Behind him, the thrumming of hoofs faded as Leyladin and the White Lancers rode eastward and back toward Fairhaven.
A few more patters of hot rain dropped around him, and he moistened his lips to try to keep from coughing. Why weren’t there any riders coming after the lancers?
He cast his senses toward the massive gates, then smiled. Anya or he or something they had done had buckled the causeway enough that the gates could only open partway.
The dusty and saddle-sore mage walked slowly toward the gates, placing his feet carefully and using his chaos-order senses to guide him.
As the rumbling of displaced stone had stopped, he could hear screams and moans from the east-from his left. Was toppling the Tower necessary?
He tightened his lips and kept walking toward the gates.
A half-dozen mounts trotted along the road, then reined up.
“Bastards…gone…”
“Not about to chase ’em with half squad.”
“No others…?”
Cerryl eased along the side of the causeway, trying to move silently, not to raise dust with his boots to undo the effect of the light shield, but the attention of the lancers was to the north.
“…stables went…lot of ’em…White demons!”
Cerryl edged around the still-warm wood of the singed gates and along the stones of the archway behind the gates. A dozen armsmen stood at the far end, glancing through the archway toward the lancers on the causeway and then to the east toward the fallen walls and Towers.
Step by unseen step, the young mage eased his way along the stones and toward the open inner gate.
Just short of the gates, he stopped and flattened himself against the wall stones as a clatter of hoofs echoed through the shadowed archway. Another squad of lancers rode past him, the last rider so close he could have touched the mount without stretching.
After another deep breath, he eased along the timbers of the open inner gate and then along the inside of the outer walls for another fifty cubits, where he slumped into a recess formed between two stone columns that provided some additional support to the gates or archway.
For a time he just sat there, unseen behind his light barriers and unseeing, wondering what he was doing in Hydolar. Wasn’t destroying a Tower and killing people enough of a warning?
He took a deep breath.
LXIII
FINALLY, CERRYL STOOD, partly sheltered between the stone buttresses for the gate, wincing at his sore muscles, hoping he was ready to find Duke Ferobar.
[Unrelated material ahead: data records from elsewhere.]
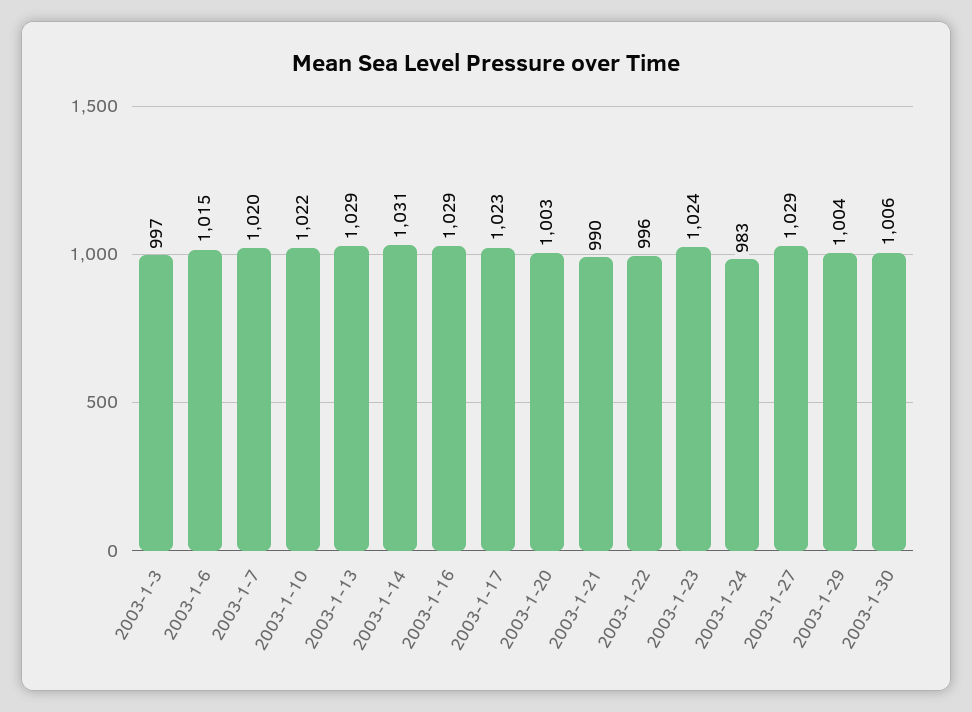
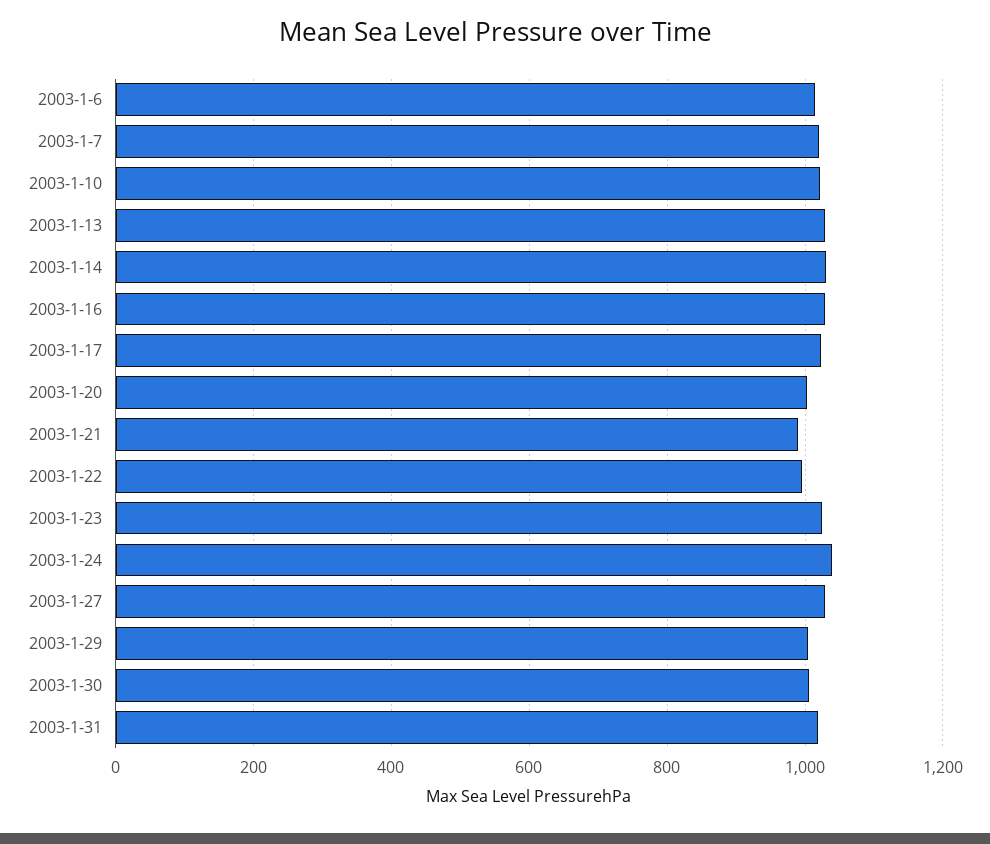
2003-1-3: 997 -> none
2003-1-24: 983 -> 1040
2003-1-31: none -> 1020

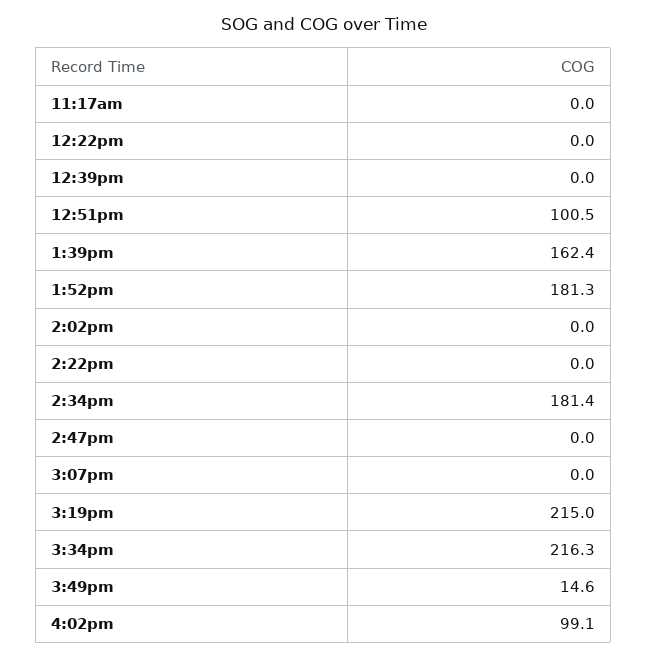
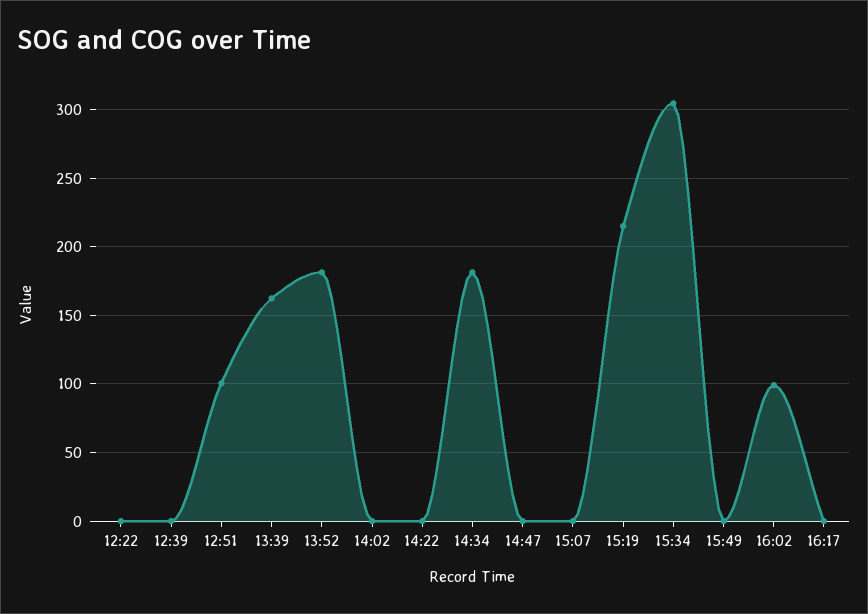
11:17am: 0 -> none
3:34pm: 216.3 -> 305
3:49pm: 14.6 -> 0
16:17: none -> 0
Comments still swirled from the lancers and armsmen by the gates, now arrayed in groups, as if waiting for some sort of orders.
“White bastards…kill ’em all!”
“…don’t mess with them wizards.”
“…can’t tell us what to do.”
“They just did, Muyt, and I’d wager that nothing happens.”
A grim smile crossed Cerryl’s lips. That was certainly what Jeslek hoped for, but even Cerryl doubted the effect would last long. In Fairhaven, peacebreakers went to the road crew or were turned to ash. The next day or eight-day, there were more peacebreakers-not nearly so many as he’d seen elsewhere, but they were there, and he doubted that people in Hydlen were that different.
Taking a last deep breath, beneath his full light shields, he stepped gingerly across the open space before the gate area and into the shadows on the west side of the street facing the gate. There Cerryl dropped the full shield and eased around himself the blurring or bending effect that seemed to cause others’ eyes to slide away from him, as if he were not there, and, incidentally, allowed him to see.
He walked down what seemed to be the main street, old and reeking of raw sewage and far narrower than even the streets of Jellico or Fenard. The second stories of many houses or shops protruded another cubit more into the street than the street-level walls of the buildings, giving the street an even gloomier appearance. Most of the walls appeared to be timber or planks or woven withies roughly plastered over and once painted and now faded and peeling.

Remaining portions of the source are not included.